#### EXERCISE DETAILS:
Check each line of the entries for "space" and report the ones that have it.

#### SOURCE DATA:

──────

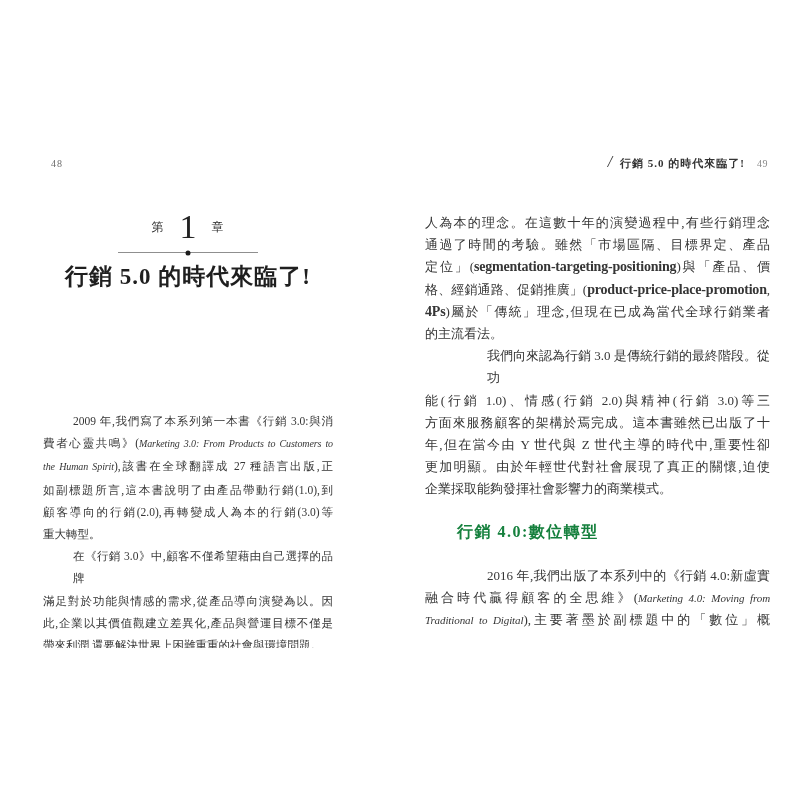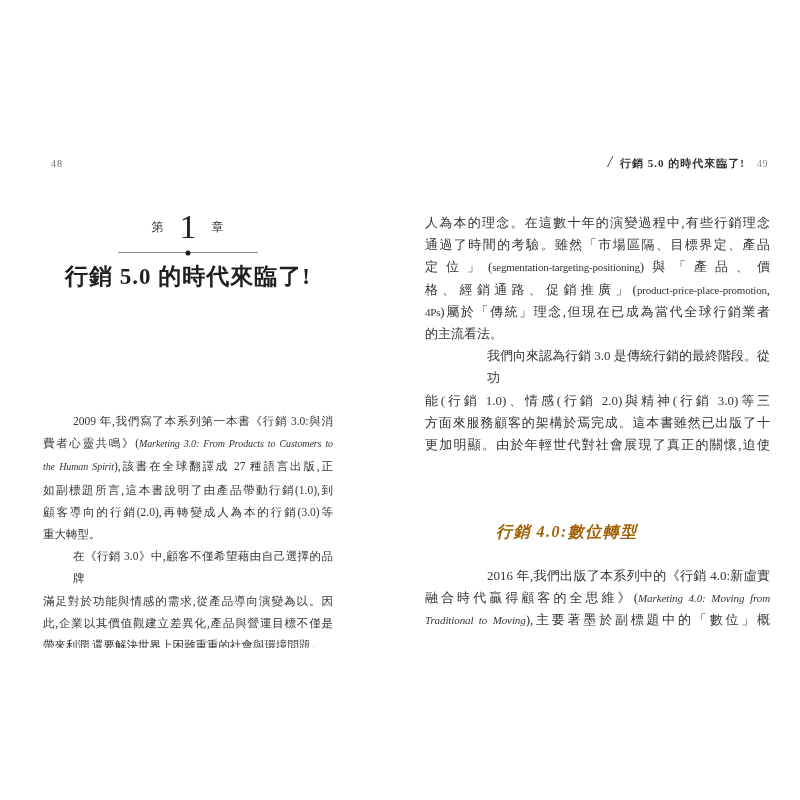--- a/index.html
+++ b/index.html
@@ -77,7 +77,7 @@
 
   .left-col  .italic { font-style: italic; font-size: 10px; letter-spacing: -0.1px; }
   .right-col .italic { font-style: italic; font-size: 11px; letter-spacing: -0.1px; }
-  .right-col .bold   { font-weight: normal;  font-size: 11px; letter-spacing: -0.2px; }
+  .right-col .bold   { font-weight: bold;  font-size: 14px; letter-spacing: -0.2px; }
 
   .section-heading {
     position: absolute; left: 449px; top: 522px;

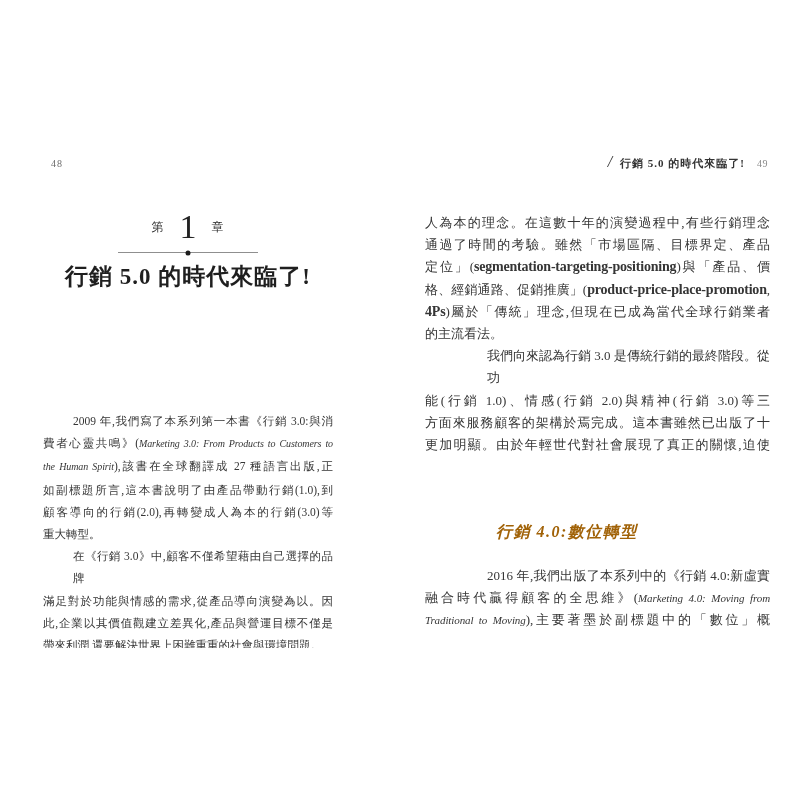--- a/index.html
+++ b/index.html
@@ -132,6 +132,7 @@
       <div class="line indent"><span>我們向來認為行銷 3.0 是傳統行銷的最終階段。從功</span></div>
       <div class="line"><span>能(行銷 1.0)、情感(行銷 2.0)與精神(行銷 3.0)等三</span></div>
       <div class="line"><span>方面來服務顧客的架構於焉完成。這本書雖然已出版了十</span></div>
+      <div class="line"><span>年,但在當今由 Y 世代與 Z 世代主導的時代中,重要性卻</span></div>
       <div class="line"><span>更加明顯。由於年輕世代對社會展現了真正的關懷,迫使</span></div>
     </div>
 

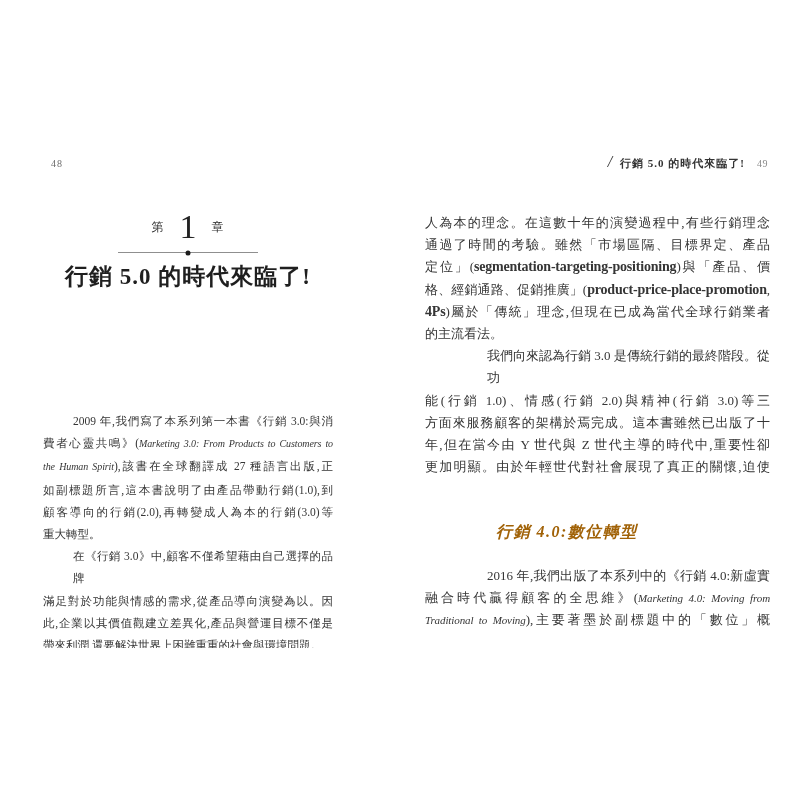--- a/index.html
+++ b/index.html
@@ -134,6 +134,7 @@
       <div class="line"><span>方面來服務顧客的架構於焉完成。這本書雖然已出版了十</span></div>
       <div class="line"><span>年,但在當今由 Y 世代與 Z 世代主導的時代中,重要性卻</span></div>
       <div class="line"><span>更加明顯。由於年輕世代對社會展現了真正的關懷,迫使</span></div>
+      <div class="line last"><span>企業採取能夠發揮社會影響力的商業模式。</span></div>
     </div>
 
   <div class="section-heading">行銷 4.0:數位轉型</div>

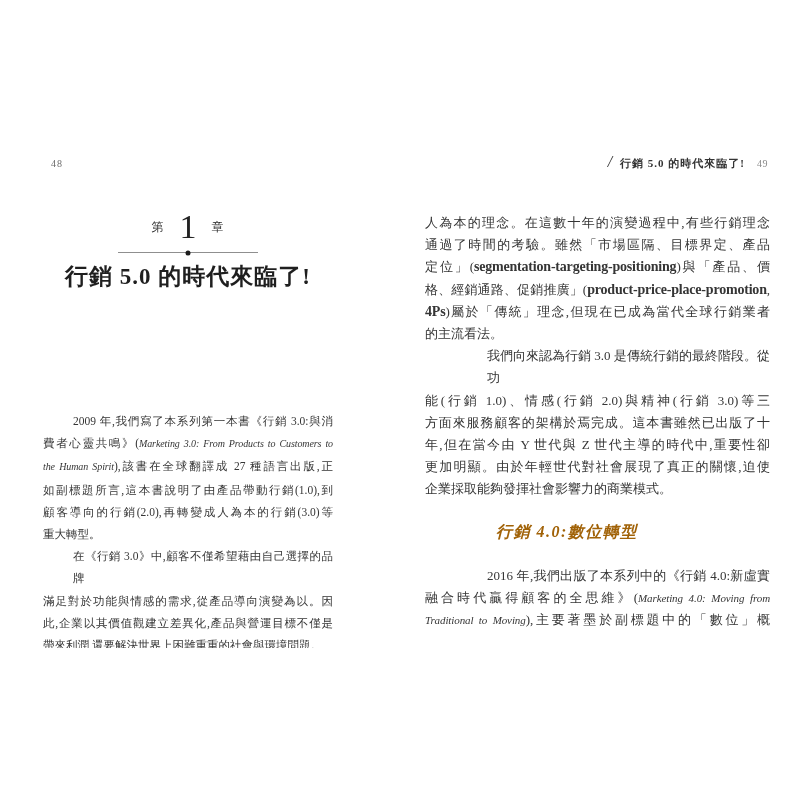--- a/index.html
+++ b/index.html
@@ -80,10 +80,10 @@
   .right-col .bold   { font-weight: bold;  font-size: 14px; letter-spacing: -0.2px; }
 
   .section-heading {
-    position: absolute; left: 449px; top: 522px;
+    position: absolute; left: 410px; top: 522px;
     padding-left: 47px;
-    font-size: 16px; font-weight: bold; color: #a16207;
-    letter-spacing: 1.5px; white-space: nowrap; font-style: italic;
+    font-size: 16px; font-weight: bold; color: #15803d;
+    letter-spacing: 1.5px; white-space: nowrap;
   }
 </style>
 </head>

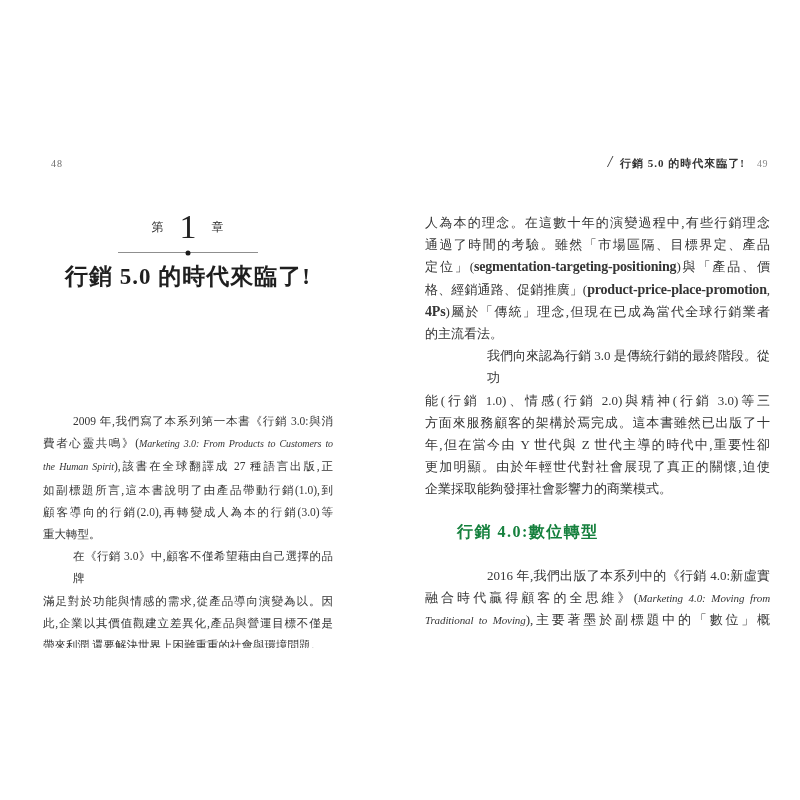--- a/index.html
+++ b/index.html
@@ -142,7 +142,7 @@
   <div id="right-body2" class="body-block right-col">
       <div class="line indent"><span>2016 年,我們出版了本系列中的《行銷 4.0:新虛實</span></div>
       <div class="line"><span>融合時代贏得顧客的全思維》(</span><span class="italic">Marketing 4.0: Moving from</span></div>
-      <div class="line"><span class="italic">Traditional to Moving</span><span>),主要著墨於副標題中的「數位」概</span></div>
+      <div class="line"><span class="italic">Traditional to Digital</span><span>),主要著墨於副標題中的「數位」概</span></div>
     </div>
 
 </div>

──────

#### SOLUTION FOR THIS EXERCISE:
-    letter-spacing: 1.5px; white-space: nowrap; font-style: italic;
+    letter-spacing: 1.5px; white-space: nowrap;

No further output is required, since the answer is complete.